(Front-end code edit data)

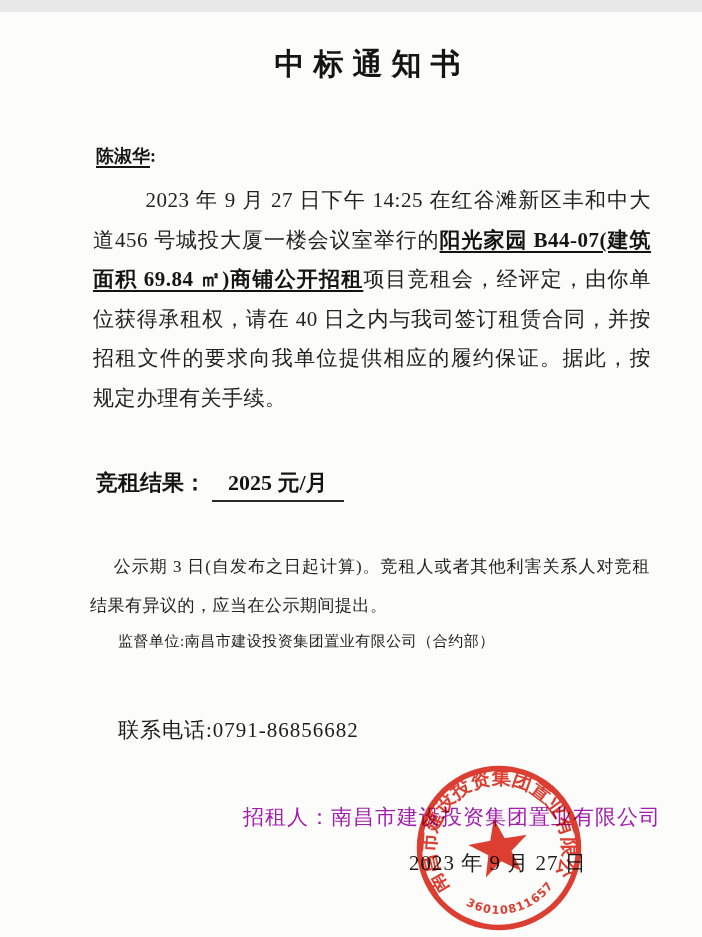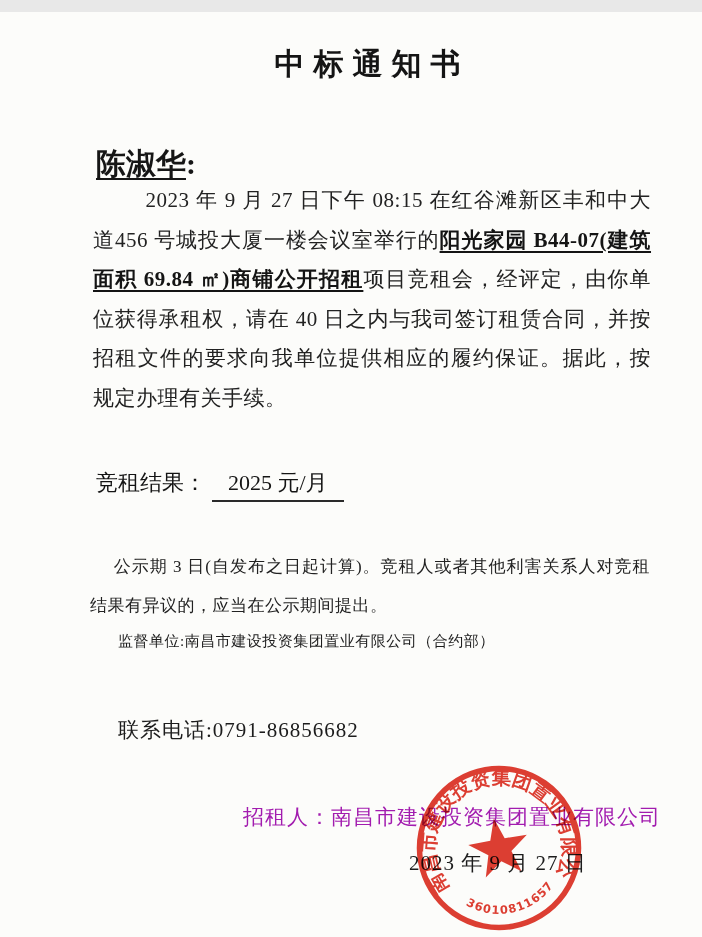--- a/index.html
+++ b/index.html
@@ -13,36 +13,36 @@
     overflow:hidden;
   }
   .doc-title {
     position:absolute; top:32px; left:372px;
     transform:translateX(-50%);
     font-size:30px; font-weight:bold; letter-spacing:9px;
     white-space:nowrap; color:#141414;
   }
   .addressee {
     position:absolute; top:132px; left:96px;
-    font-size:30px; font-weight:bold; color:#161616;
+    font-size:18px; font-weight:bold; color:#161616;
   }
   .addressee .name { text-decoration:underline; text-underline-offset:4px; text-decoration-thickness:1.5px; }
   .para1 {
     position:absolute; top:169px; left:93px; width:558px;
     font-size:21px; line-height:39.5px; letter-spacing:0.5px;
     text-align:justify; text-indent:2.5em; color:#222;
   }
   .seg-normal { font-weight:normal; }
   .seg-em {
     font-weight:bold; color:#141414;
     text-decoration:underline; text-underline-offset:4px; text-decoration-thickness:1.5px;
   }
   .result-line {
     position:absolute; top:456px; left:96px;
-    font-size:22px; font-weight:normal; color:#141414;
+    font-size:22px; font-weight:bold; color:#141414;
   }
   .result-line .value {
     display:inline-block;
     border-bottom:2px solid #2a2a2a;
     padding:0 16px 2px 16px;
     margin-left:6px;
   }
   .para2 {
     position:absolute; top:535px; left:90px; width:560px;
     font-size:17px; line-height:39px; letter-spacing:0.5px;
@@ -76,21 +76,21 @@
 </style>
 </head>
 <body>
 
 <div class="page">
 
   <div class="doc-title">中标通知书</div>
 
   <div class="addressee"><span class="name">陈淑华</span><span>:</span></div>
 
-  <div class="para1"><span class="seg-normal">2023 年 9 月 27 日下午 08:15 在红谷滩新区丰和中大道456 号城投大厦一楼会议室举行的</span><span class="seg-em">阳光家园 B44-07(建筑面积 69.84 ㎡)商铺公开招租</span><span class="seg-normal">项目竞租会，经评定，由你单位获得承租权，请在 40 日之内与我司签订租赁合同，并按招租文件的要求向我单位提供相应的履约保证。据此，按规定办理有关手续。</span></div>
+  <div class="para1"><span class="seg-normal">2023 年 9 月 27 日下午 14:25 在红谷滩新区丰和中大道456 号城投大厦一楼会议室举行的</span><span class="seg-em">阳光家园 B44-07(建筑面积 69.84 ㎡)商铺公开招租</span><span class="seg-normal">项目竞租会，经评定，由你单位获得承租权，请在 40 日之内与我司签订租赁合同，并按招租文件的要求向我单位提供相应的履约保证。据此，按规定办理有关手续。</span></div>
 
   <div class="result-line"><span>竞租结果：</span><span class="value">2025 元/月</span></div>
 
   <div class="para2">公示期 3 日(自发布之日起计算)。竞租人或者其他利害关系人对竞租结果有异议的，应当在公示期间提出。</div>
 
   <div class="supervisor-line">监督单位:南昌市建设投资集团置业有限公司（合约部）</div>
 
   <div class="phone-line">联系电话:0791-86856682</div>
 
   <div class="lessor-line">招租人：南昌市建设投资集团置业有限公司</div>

TASK TO CARRY OUT: Return all the data exactly, pictures omitted.

RESPONSE AREA:
--- a/index.html
+++ b/index.html
@@ -13,36 +13,36 @@
     overflow:hidden;
   }
   .doc-title {
     position:absolute; top:32px; left:372px;
     transform:translateX(-50%);
     font-size:30px; font-weight:bold; letter-spacing:9px;
     white-space:nowrap; color:#141414;
   }
   .addressee {
     position:absolute; top:132px; left:96px;
-    font-size:30px; font-weight:bold; color:#161616;
+    font-size:18px; font-weight:bold; color:#161616;
   }
   .addressee .name { text-decoration:underline; text-underline-offset:4px; text-decoration-thickness:1.5px; }
   .para1 {
     position:absolute; top:169px; left:93px; width:558px;
     font-size:21px; line-height:39.5px; letter-spacing:0.5px;
     text-align:justify; text-indent:2.5em; color:#222;
   }
   .seg-normal { font-weight:normal; }
   .seg-em {
     font-weight:bold; color:#141414;
     text-decoration:underline; text-underline-offset:4px; text-decoration-thickness:1.5px;
   }
   .result-line {
     position:absolute; top:456px; left:96px;
-    font-size:22px; font-weight:normal; color:#141414;
+    font-size:22px; font-weight:bold; color:#141414;
   }
   .result-line .value {
     display:inline-block;
     border-bottom:2px solid #2a2a2a;
     padding:0 16px 2px 16px;
     margin-left:6px;
   }
   .para2 {
     position:absolute; top:535px; left:90px; width:560px;
     font-size:17px; line-height:39px; letter-spacing:0.5px;
@@ -76,21 +76,21 @@
 </style>
 </head>
 <body>
 
 <div class="page">
 
   <div class="doc-title">中标通知书</div>
 
   <div class="addressee"><span class="name">陈淑华</span><span>:</span></div>
 
-  <div class="para1"><span class="seg-normal">2023 年 9 月 27 日下午 08:15 在红谷滩新区丰和中大道456 号城投大厦一楼会议室举行的</span><span class="seg-em">阳光家园 B44-07(建筑面积 69.84 ㎡)商铺公开招租</span><span class="seg-normal">项目竞租会，经评定，由你单位获得承租权，请在 40 日之内与我司签订租赁合同，并按招租文件的要求向我单位提供相应的履约保证。据此，按规定办理有关手续。</span></div>
+  <div class="para1"><span class="seg-normal">2023 年 9 月 27 日下午 14:25 在红谷滩新区丰和中大道456 号城投大厦一楼会议室举行的</span><span class="seg-em">阳光家园 B44-07(建筑面积 69.84 ㎡)商铺公开招租</span><span class="seg-normal">项目竞租会，经评定，由你单位获得承租权，请在 40 日之内与我司签订租赁合同，并按招租文件的要求向我单位提供相应的履约保证。据此，按规定办理有关手续。</span></div>
 
   <div class="result-line"><span>竞租结果：</span><span class="value">2025 元/月</span></div>
 
   <div class="para2">公示期 3 日(自发布之日起计算)。竞租人或者其他利害关系人对竞租结果有异议的，应当在公示期间提出。</div>
 
   <div class="supervisor-line">监督单位:南昌市建设投资集团置业有限公司（合约部）</div>
 
   <div class="phone-line">联系电话:0791-86856682</div>
 
   <div class="lessor-line">招租人：南昌市建设投资集团置业有限公司</div>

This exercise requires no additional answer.